If this white piece says fish, and came from a place of water, of the past, which we no longer know, what does it say now? What can it tell me? What precious knowledge is wound into its flesh?

As one day dies a new day is birthed.

Little white fish, does a future wait in the place of blue?

I placed the fish beside the other offerings, to shine in the green gloom, and speak what it knew of water and of coming days to the earth.

* * *

The shells of Spondylus gaederopus, a type of bivalve mollusc, which lives in the waters of the Mediterranean, were highly valued in Neolithic Old Europe. They were traded far inland, and used for making beads, pendants, bracelets, and other objects, which may have held some kind of magical value.   

For this task I had to describe the making of an object, and what it might mean to the maker. I also allude to both the beginning and ending of Old Europe—for the first people of those Neolithic cultures migrated into Europe from the area of the Aegean; and, after the fall of Old Europe on the mainland, the last vestiges of the culture survived for another 2000 years in the Aegean, most notably on the island of Crete. Thus, the past and the future are linked through a piece of spondylus shell. 

I’ve used some artistic licence here: it’s possible that the Old Europeans who lived far inland from the sea did not know quite what the shells were, or where they came from, only that they had symbolic value, and were therefore deemed to be precious. I have suggested, however, that a memory of their origins may still have lived within them. 

Also note: while the raw shells could be reddish or purple (as pictured below), they would lose their colour over time and become white.

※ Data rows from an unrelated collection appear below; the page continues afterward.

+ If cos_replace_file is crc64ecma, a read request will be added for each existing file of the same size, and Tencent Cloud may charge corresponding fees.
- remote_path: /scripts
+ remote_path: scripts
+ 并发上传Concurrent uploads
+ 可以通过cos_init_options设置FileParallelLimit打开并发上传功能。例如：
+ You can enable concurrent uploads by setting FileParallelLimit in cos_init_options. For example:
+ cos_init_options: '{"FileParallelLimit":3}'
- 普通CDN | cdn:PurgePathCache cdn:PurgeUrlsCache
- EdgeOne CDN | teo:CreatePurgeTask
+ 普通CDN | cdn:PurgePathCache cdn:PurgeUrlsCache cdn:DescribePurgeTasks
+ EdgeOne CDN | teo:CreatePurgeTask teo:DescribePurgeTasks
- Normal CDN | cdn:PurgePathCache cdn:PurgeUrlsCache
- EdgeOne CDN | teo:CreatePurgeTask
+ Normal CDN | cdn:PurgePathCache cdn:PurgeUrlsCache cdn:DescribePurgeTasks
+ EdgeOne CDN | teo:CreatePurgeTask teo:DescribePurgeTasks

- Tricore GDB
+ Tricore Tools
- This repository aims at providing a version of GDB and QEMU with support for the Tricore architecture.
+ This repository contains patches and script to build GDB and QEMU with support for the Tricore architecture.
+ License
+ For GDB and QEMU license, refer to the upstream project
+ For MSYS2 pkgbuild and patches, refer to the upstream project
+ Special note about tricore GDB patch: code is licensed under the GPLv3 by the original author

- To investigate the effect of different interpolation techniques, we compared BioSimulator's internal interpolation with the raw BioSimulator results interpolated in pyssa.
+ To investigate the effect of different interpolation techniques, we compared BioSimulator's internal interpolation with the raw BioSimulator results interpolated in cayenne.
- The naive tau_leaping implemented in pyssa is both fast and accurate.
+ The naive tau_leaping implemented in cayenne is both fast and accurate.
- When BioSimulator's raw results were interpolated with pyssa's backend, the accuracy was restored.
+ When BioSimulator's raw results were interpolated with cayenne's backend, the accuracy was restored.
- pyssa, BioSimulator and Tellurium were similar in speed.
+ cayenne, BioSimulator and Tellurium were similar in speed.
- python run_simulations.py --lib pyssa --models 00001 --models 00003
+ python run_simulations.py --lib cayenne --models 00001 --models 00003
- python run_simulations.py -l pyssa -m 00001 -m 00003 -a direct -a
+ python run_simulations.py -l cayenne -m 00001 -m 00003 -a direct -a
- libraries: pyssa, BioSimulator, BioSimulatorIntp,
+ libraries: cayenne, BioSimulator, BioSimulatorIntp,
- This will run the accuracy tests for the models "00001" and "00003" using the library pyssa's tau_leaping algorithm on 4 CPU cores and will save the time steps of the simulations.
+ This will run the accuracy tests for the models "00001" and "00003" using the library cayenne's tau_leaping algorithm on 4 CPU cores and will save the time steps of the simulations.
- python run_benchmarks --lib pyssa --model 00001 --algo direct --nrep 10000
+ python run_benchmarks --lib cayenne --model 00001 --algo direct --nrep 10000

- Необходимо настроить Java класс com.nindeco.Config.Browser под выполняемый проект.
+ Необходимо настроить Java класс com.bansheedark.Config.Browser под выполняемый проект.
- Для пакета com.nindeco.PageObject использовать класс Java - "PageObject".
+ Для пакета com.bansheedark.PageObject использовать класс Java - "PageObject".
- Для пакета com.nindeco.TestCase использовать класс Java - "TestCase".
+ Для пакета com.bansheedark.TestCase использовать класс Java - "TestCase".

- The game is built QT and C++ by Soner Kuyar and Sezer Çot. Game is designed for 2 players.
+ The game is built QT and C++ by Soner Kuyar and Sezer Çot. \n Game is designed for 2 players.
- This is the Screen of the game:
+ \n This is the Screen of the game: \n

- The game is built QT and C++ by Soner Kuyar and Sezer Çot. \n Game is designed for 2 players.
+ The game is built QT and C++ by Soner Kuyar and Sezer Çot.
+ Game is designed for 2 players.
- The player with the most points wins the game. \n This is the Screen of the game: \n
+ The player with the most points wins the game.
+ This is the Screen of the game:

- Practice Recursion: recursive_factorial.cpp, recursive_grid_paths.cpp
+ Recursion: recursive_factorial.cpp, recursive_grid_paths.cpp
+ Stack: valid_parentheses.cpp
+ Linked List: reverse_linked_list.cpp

Spondylus gaederopus from Sicily, on display at the Museo Civico di Storia Naturale di Milano
(Source: Wikimedia, by Hectonichus)


  1. i am so enjoying these stories. thank you for sharing them!

    a silly tangent, but when i was a little girl, i read or heard that many cultures used cowrie shells as currency, and i thought that was such a better idea than our modern, boring, ugly, metal money... i went around for weeks with a pocketful of small cowries, and felt myself quite rich to have several large, speckled ones amongst my shell collection. :) really, i feel much the same now!

    1. Thank you. I've enjoyed writing these little tales, though some of them have been quite a challenge—and most are a little rough around the edges.

      Lovely story! I think we'd be better off without money. And shells are so much more beautiful and mysterious, with their whorls and spines and secret insides. They are true treasures. :)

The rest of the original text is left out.